**What the task asks:** Where "height" occurs in a line of the entries below, copy that line.

★ ★ ★ ★ ★ ★ ★

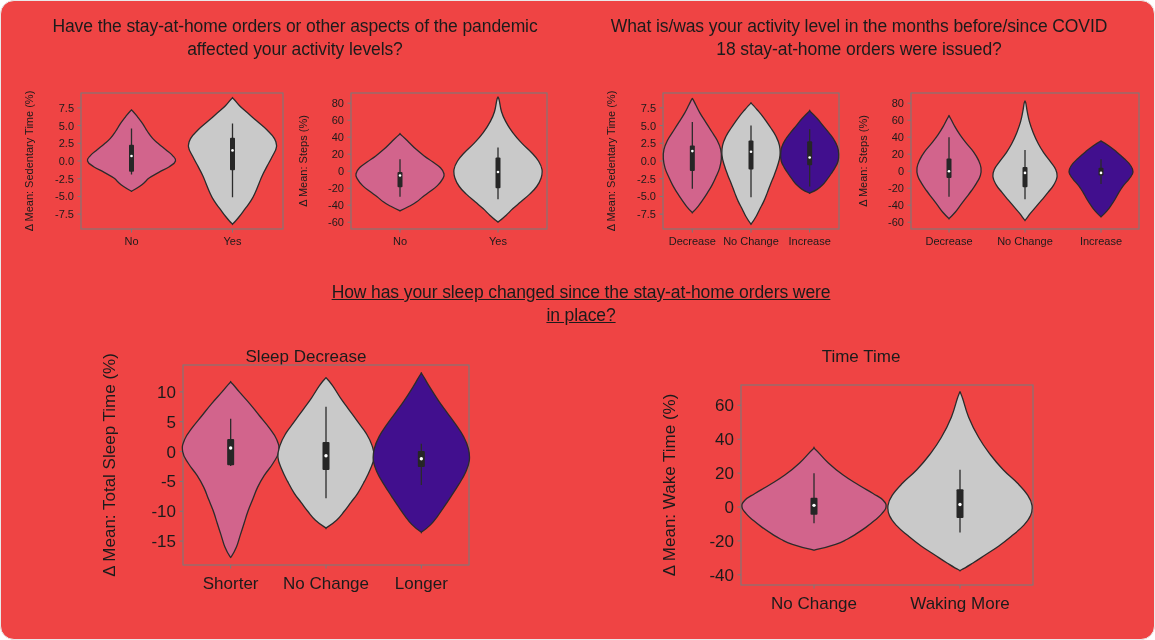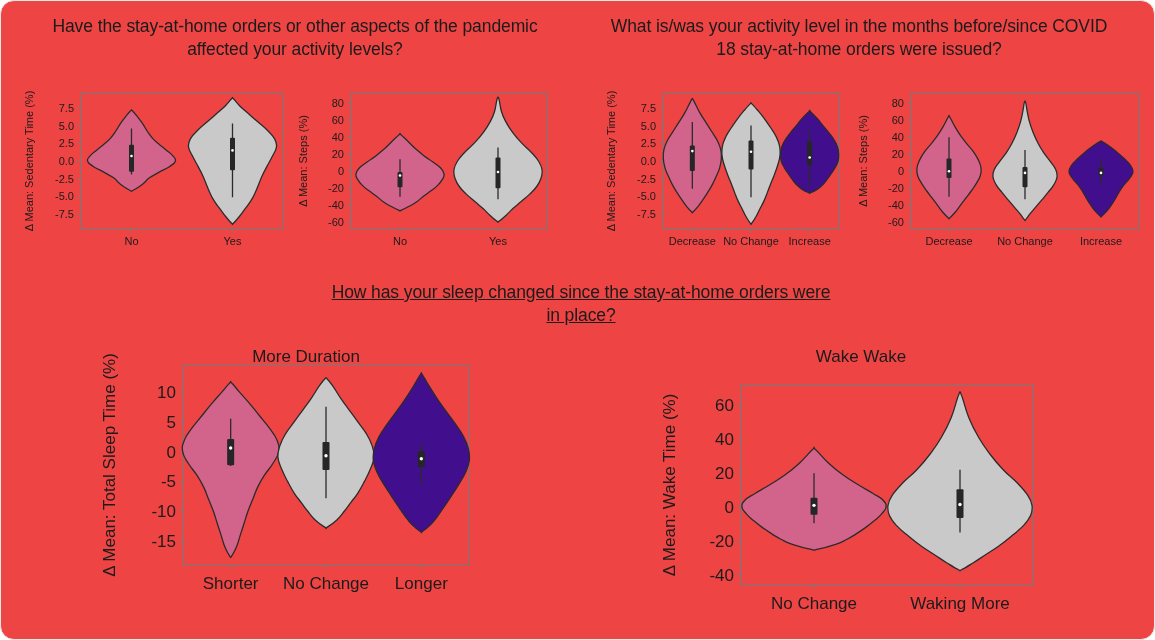--- a/index.html
+++ b/index.html
@@ -58,23 +58,23 @@
 <body>
 
 <div id="figure">
 
   <div class="question-title" style="left:44px; top:14px; width:500px;">Have the stay-at-home orders or other aspects of the pandemic affected your activity levels?</div>
 
   <div class="question-title" style="left:598px; top:14px; width:520px;">What is/was your activity level in the months before/since COVID 18 stay-at-home orders were issued?</div>
 
   <div class="question-title" style="left:330px; top:280px; width:500px;text-decoration:underline;">How has your sleep changed since the stay-at-home orders were in place?</div>
 
-  <div class="panel-title" style="left:160px; top:346px; width:290px;">More Duration</div>
-
-  <div class="panel-title" style="left:715px; top:346px; width:290px;">Wake Wake</div>
+  <div class="panel-title" style="left:160px; top:346px; width:290px;">Sleep Decrease</div>
+
+  <div class="panel-title" style="left:715px; top:346px; width:290px;">Time Time</div>
 
   <div class="plot" style="left:18px; top:82px;">
       <svg width="272" height="168" viewBox="0 0 272 168">
         <rect x="62" y="10" width="202" height="136" class="spine"></rect>
         <line x1="58.5" y1="24.874999999999986" x2="62" y2="24.874999999999986" class="tickmark"></line>
         <text x="55" y="28.874999999999986" class="ytick-lbl">7.5</text>
         <line x1="58.5" y1="42.58333333333334" x2="62" y2="42.58333333333334" class="tickmark"></line>
         <text x="55" y="46.58333333333334" class="ytick-lbl">5.0</text>
         <line x1="58.5" y1="60.29166666666666" x2="62" y2="60.29166666666666" class="tickmark"></line>
         <text x="55" y="64.29166666666666" class="ytick-lbl">2.5</text>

★ ★ ★ ★ ★ ★ ★

**Solution to this exercise:**
       <svg width="272" height="168" viewBox="0 0 272 168">
         <rect x="62" y="10" width="202" height="136" class="spine"></rect>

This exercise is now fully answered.